Records drawn from a dataset

*** Block opens ***

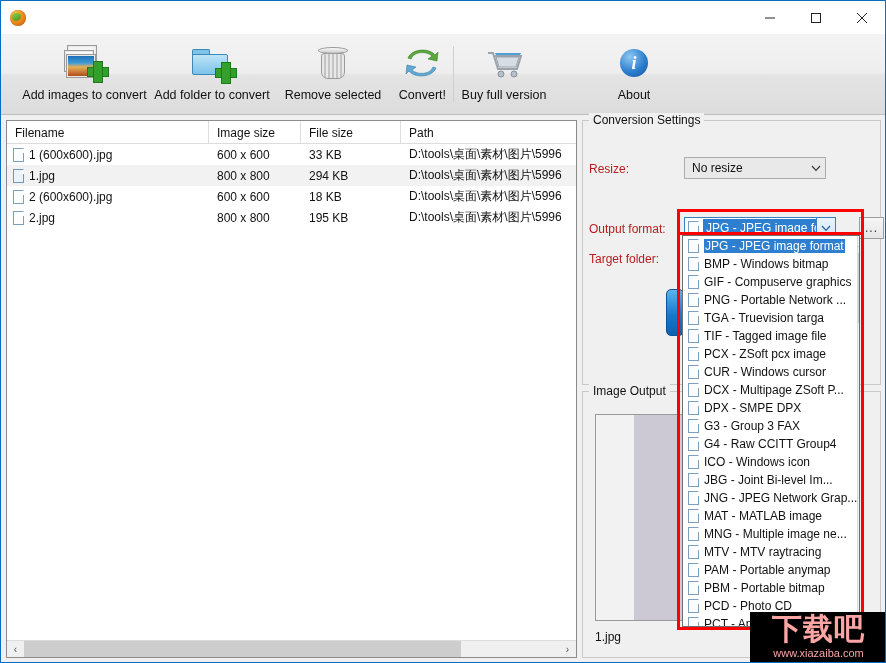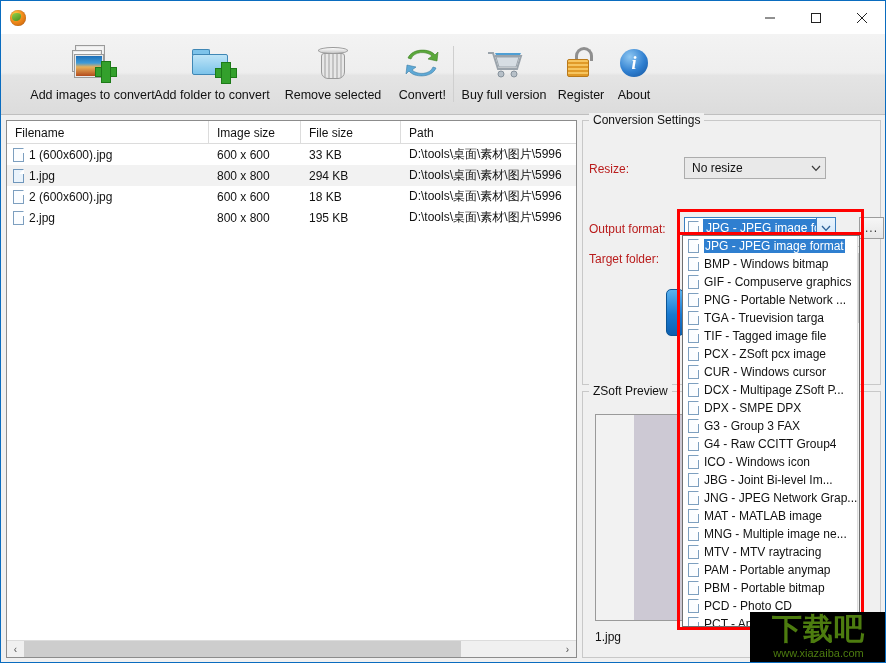--- a/index.html
+++ b/index.html
@@ -395,7 +395,7 @@
 
   <div id="toolbar">
 
-    <div class="tb-item" style="left:20px; width:143px;">
+    <div class="tb-item" style="left:12px; width:143px;">
       <div class="tb-icon">
         <div class="ic-photos">
           <div class="frame f1"></div>

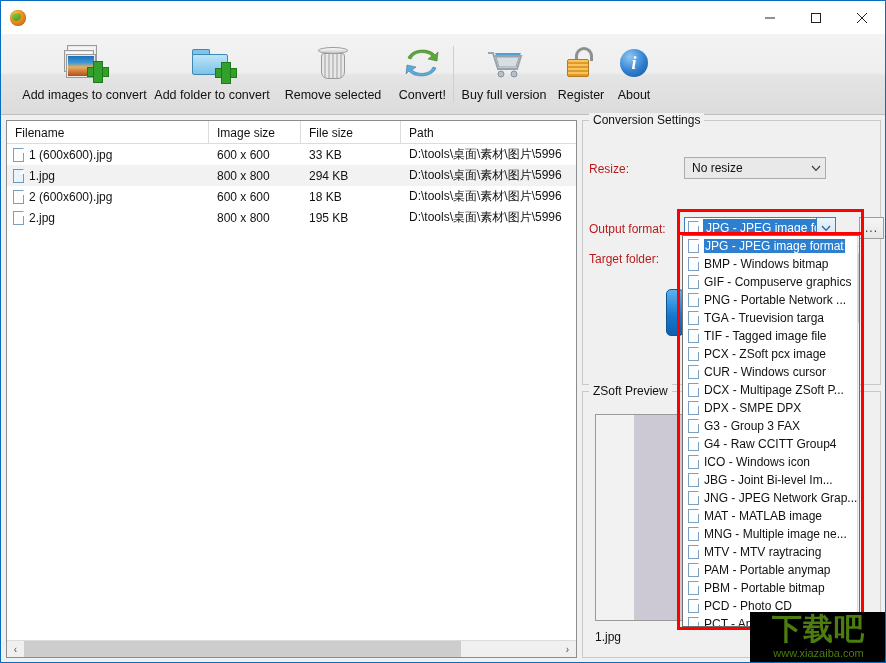--- a/index.html
+++ b/index.html
@@ -458,15 +458,6 @@
       <div class="tb-label">Buy full version</div>
     </div>
 
-    <div class="tb-item" style="left:552px; width:56px;">
-      <div class="tb-icon">
-        <div class="ic-lock">
-            <div class="shackle"></div>
-            <div class="body"></div>
-          </div>
-      </div>
-      <div class="tb-label">Register</div>
-    </div>
 
     <div class="tb-item" style="left:610px; width:46px;">
       <div class="tb-icon">

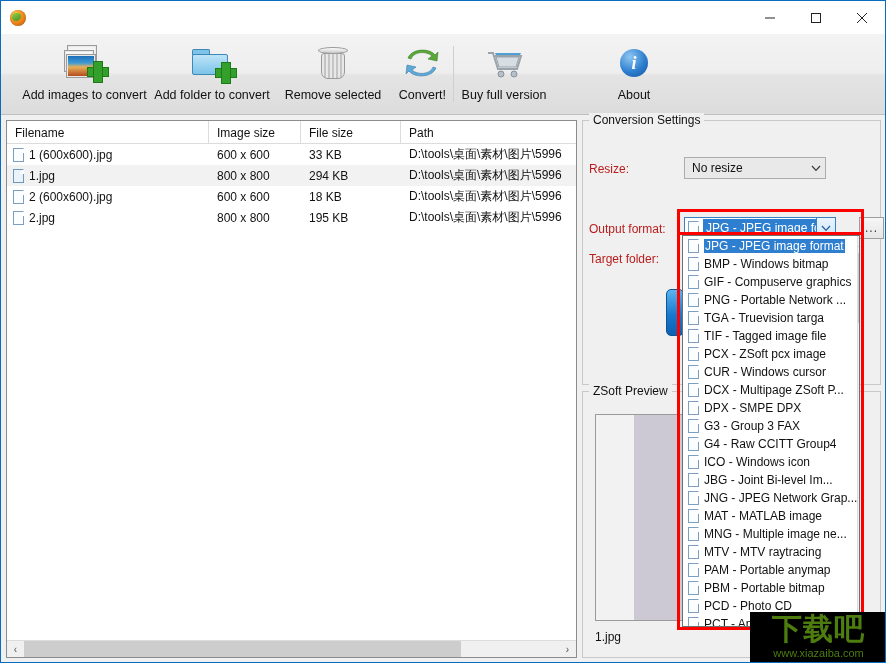--- a/index.html
+++ b/index.html
@@ -557,7 +557,7 @@
   </div>
 
   <div id="preview">
-    <div class="gb-title">ZSoft Preview</div>
+    <div class="gb-title">Image Output</div>
     <div id="preview-canvas"></div>
     <div id="preview-filename">1.jpg</div>
   </div>

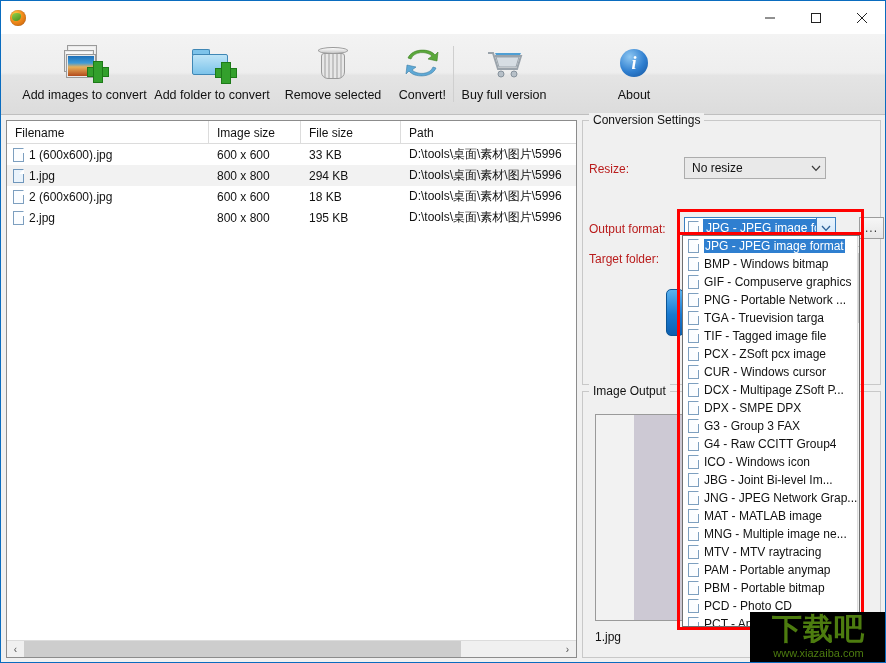--- a/index.html
+++ b/index.html
@@ -352,7 +352,7 @@
   #watermark {
     position:absolute; left: 749px; top: 611px;
     width: 137px; height: 52px;
-    background:#000; color:#4d7c0f;
+    background:#000; color:#fca5a5;
     z-index: 90;
     display:flex; flex-direction:column;
     align-items:center; justify-content:flex-start;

*** Block closes ***

**What this task involves:**
Retype the records verbatim, but not their images.

**Answer to this problem:**
--- a/index.html
+++ b/index.html
@@ -395,7 +395,7 @@
 
   <div id="toolbar">
 
-    <div class="tb-item" style="left:20px; width:143px;">
+    <div class="tb-item" style="left:12px; width:143px;">
       <div class="tb-icon">
         <div class="ic-photos">
           <div class="frame f1"></div>

--- a/index.html
+++ b/index.html
@@ -458,15 +458,6 @@
       <div class="tb-label">Buy full version</div>
     </div>
 
-    <div class="tb-item" style="left:552px; width:56px;">
-      <div class="tb-icon">
-        <div class="ic-lock">
-            <div class="shackle"></div>
-            <div class="body"></div>
-          </div>
-      </div>
-      <div class="tb-label">Register</div>
-    </div>
 
     <div class="tb-item" style="left:610px; width:46px;">
       <div class="tb-icon">

--- a/index.html
+++ b/index.html
@@ -557,7 +557,7 @@
   </div>
 
   <div id="preview">
-    <div class="gb-title">ZSoft Preview</div>
+    <div class="gb-title">Image Output</div>
     <div id="preview-canvas"></div>
     <div id="preview-filename">1.jpg</div>
   </div>

--- a/index.html
+++ b/index.html
@@ -352,7 +352,7 @@
   #watermark {
     position:absolute; left: 749px; top: 611px;
     width: 137px; height: 52px;
-    background:#000; color:#4d7c0f;
+    background:#000; color:#fca5a5;
     z-index: 90;
     display:flex; flex-direction:column;
     align-items:center; justify-content:flex-start;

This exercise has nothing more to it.